(Before-and-after change records)

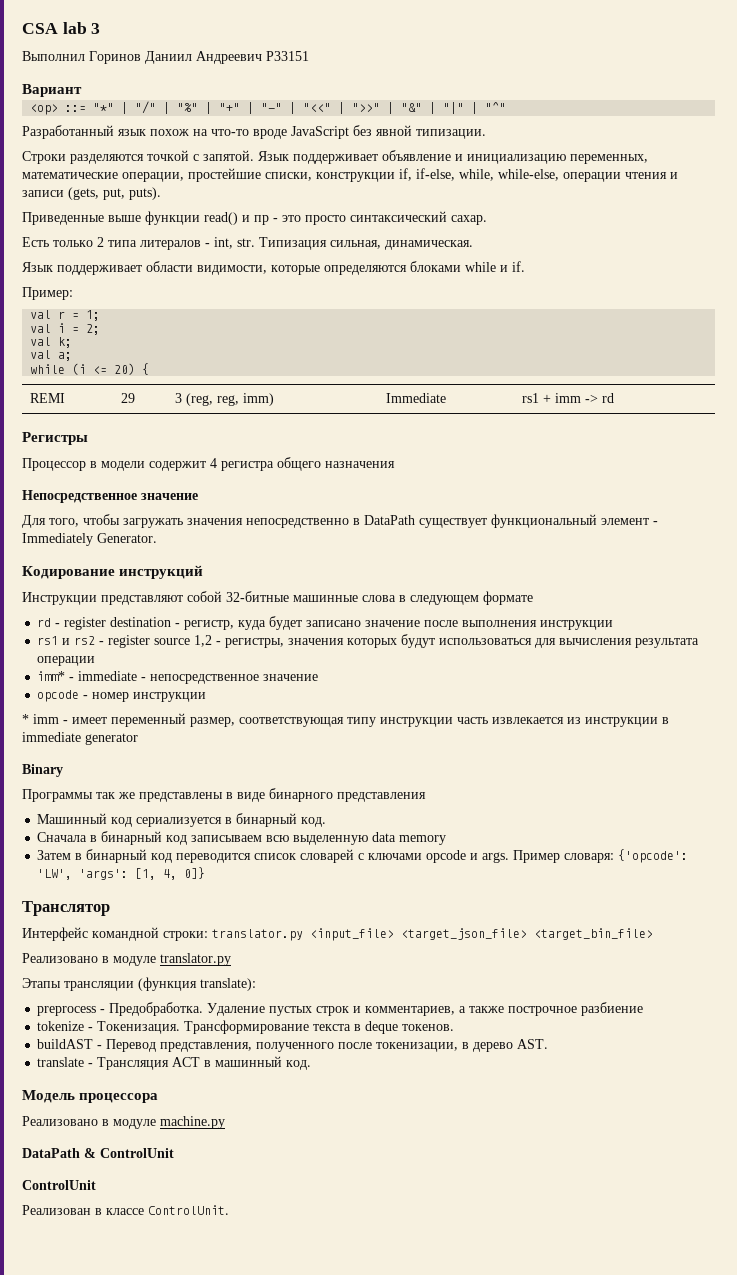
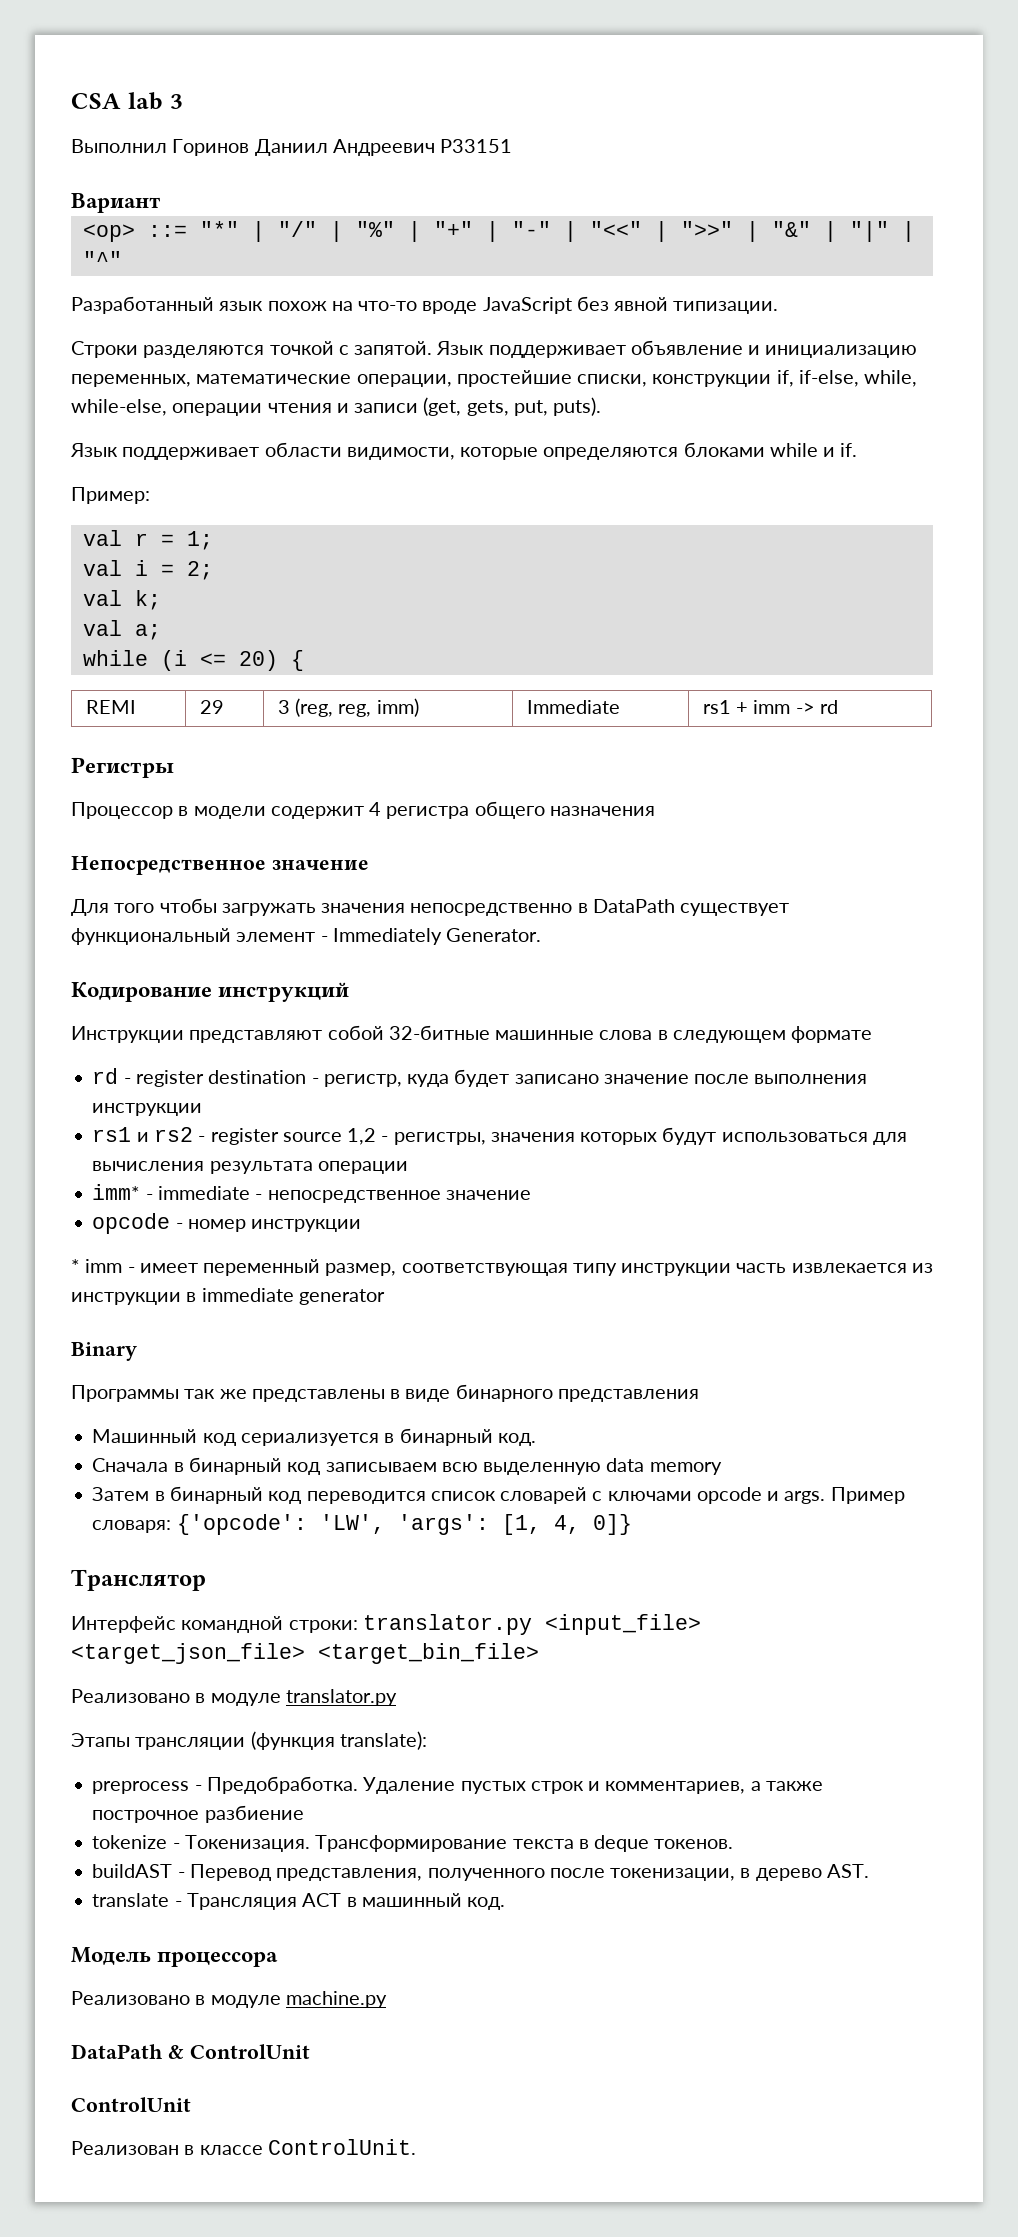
- Язык поддерживает объявление и инициализацию переменных, математические операции, простейшие списки, конструкции if, if-else, while, while-else, операции чтения и записи (gets, put, puts).
+ Язык поддерживает объявление и инициализацию переменных, математические операции, простейшие списки, конструкции if, if-else, while, while-else, операции чтения и записи (get, gets, put, puts).
- Приведенные выше функции read() и пр - это просто синтаксический сахар.
- Есть только 2 типа литералов - int, str. Типизация сильная, динамическая.
- Для того, чтобы загружать значения непосредственно в DataPath существует функциональный элемент - Immediately Generator.
+ Для того чтобы загружать значения непосредственно в DataPath существует функциональный элемент - Immediately Generator.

▶ [What the exercise asks]: When an image appears in the data, skip it and output the rest exactly.

▶ [Completed exercise]:
- Язык поддерживает объявление и инициализацию переменных, математические операции, простейшие списки, конструкции if, if-else, while, while-else, операции чтения и записи (gets, put, puts).
+ Язык поддерживает объявление и инициализацию переменных, математические операции, простейшие списки, конструкции if, if-else, while, while-else, операции чтения и записи (get, gets, put, puts).
- Приведенные выше функции read() и пр - это просто синтаксический сахар.
- Есть только 2 типа литералов - int, str. Типизация сильная, динамическая.
- Для того, чтобы загружать значения непосредственно в DataPath существует функциональный элемент - Immediately Generator.
+ Для того чтобы загружать значения непосредственно в DataPath существует функциональный элемент - Immediately Generator.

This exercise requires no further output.